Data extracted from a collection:
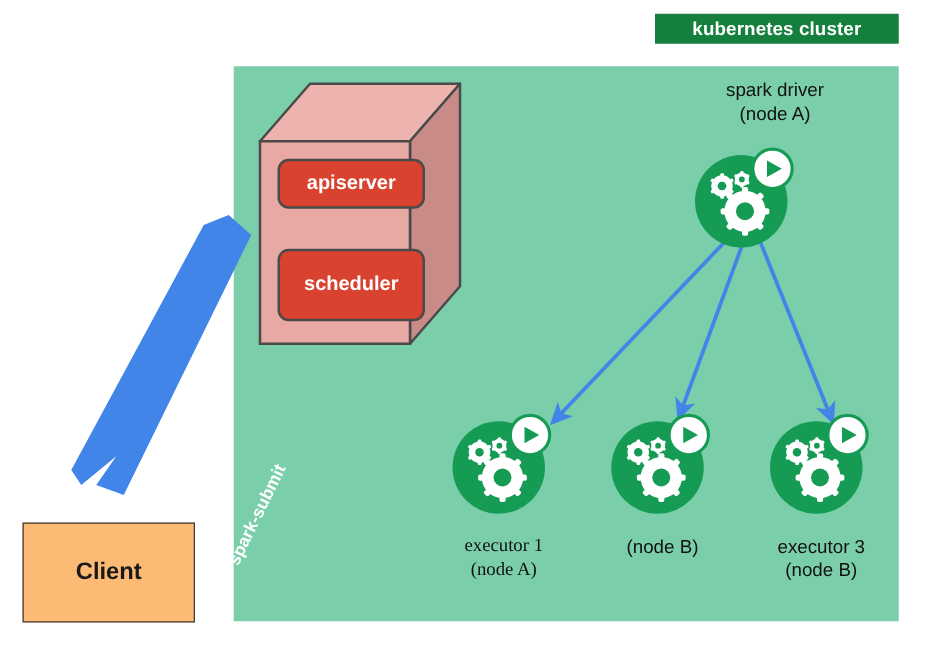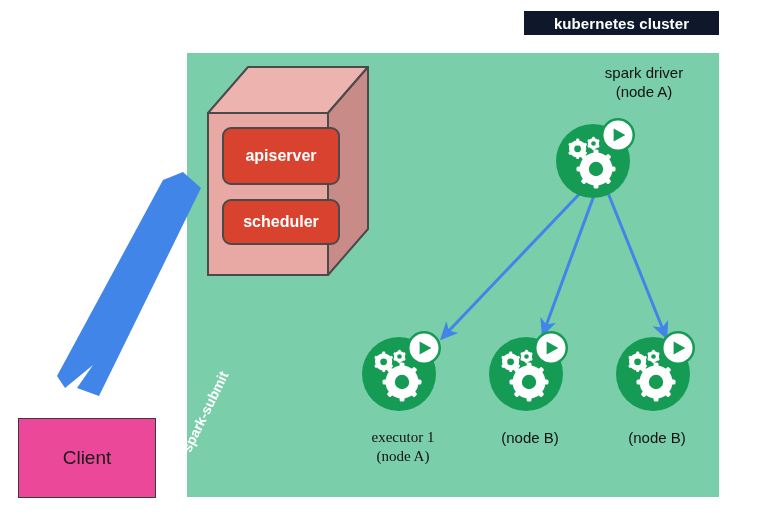"kubernetes cluster" #cluster-badge { background: #0f172a -> #15803d }
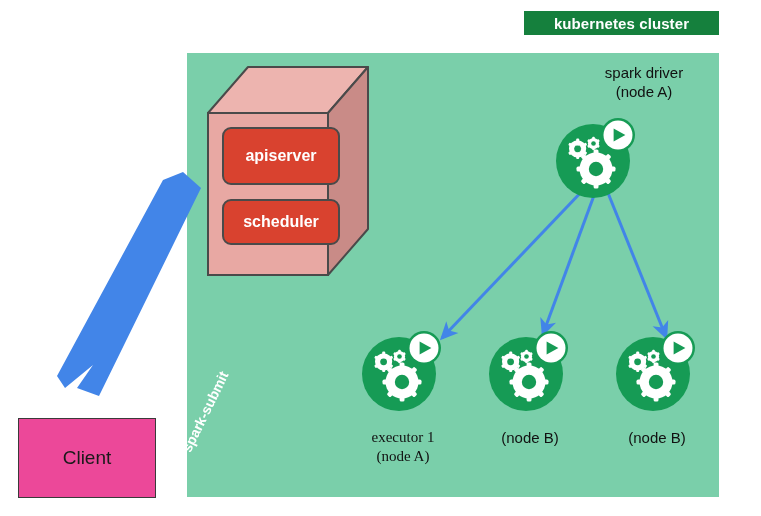"spark driver" #driver-label { left: 554px -> 530px }
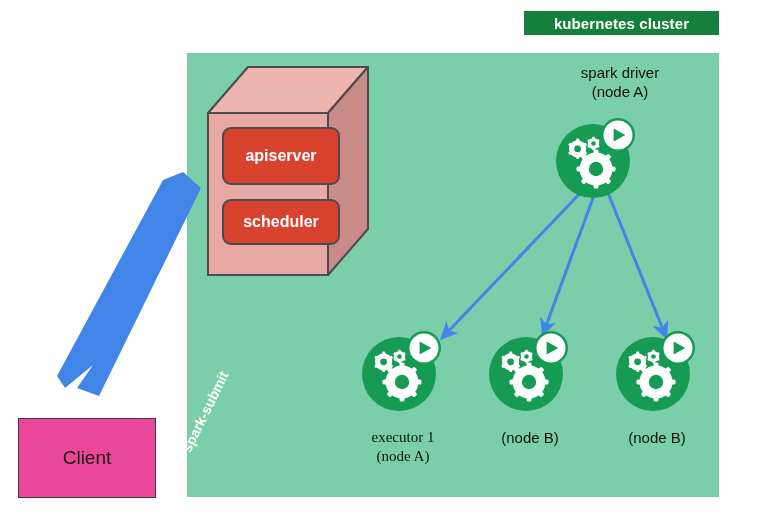"apiserver" #box-apiserver { height: 58px -> 40px }
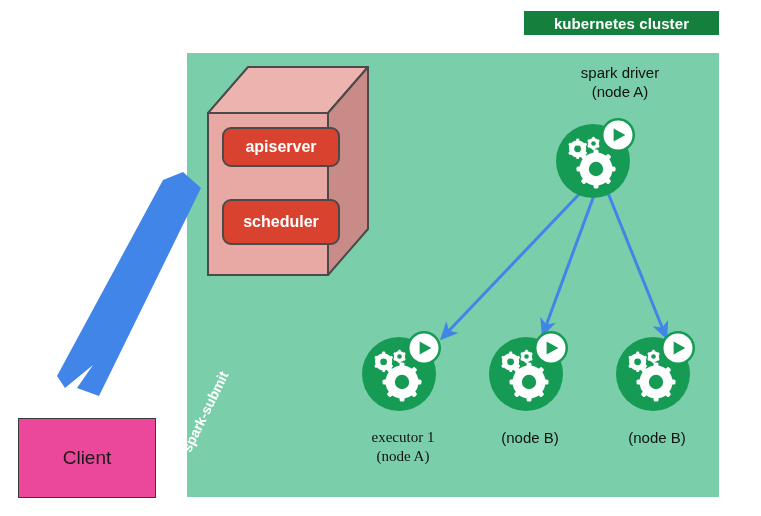"scheduler" #box-scheduler { height: 46px -> 58px }
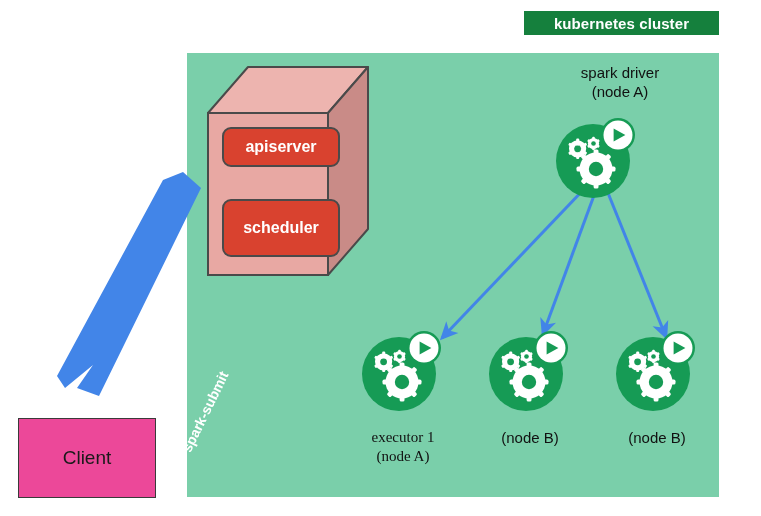"executor 3" div { html: none -> <div>executor 3</div> }
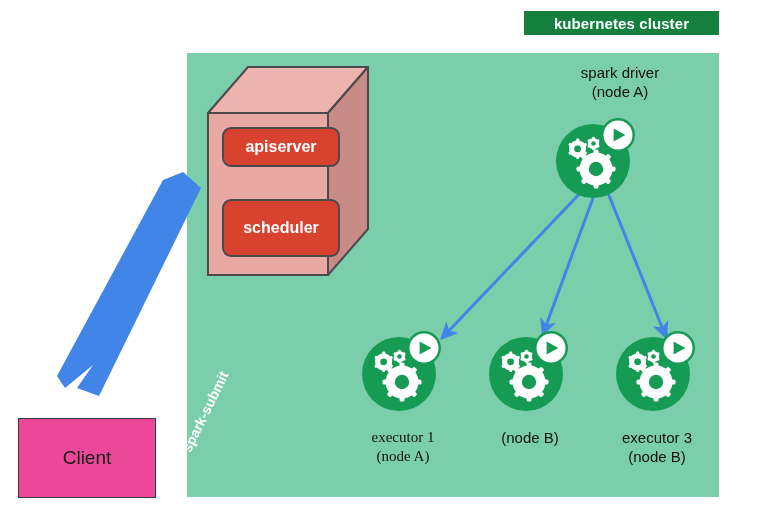"Client" #client-box { background: #ec4899 -> #fdba74; font-weight: none -> bold }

ABOUT THIS EXERCISE>
Using the records above, extract exactly and only the lines from the one with "height: 46px ->" through the final line, inclusive, leaving out pictures.

OUTPUT FOR THIS EXERCISE>
"scheduler" #box-scheduler { height: 46px -> 58px }
"executor 3" div { html: none -> <div>executor 3</div> }
"Client" #client-box { background: #ec4899 -> #fdba74; font-weight: none -> bold }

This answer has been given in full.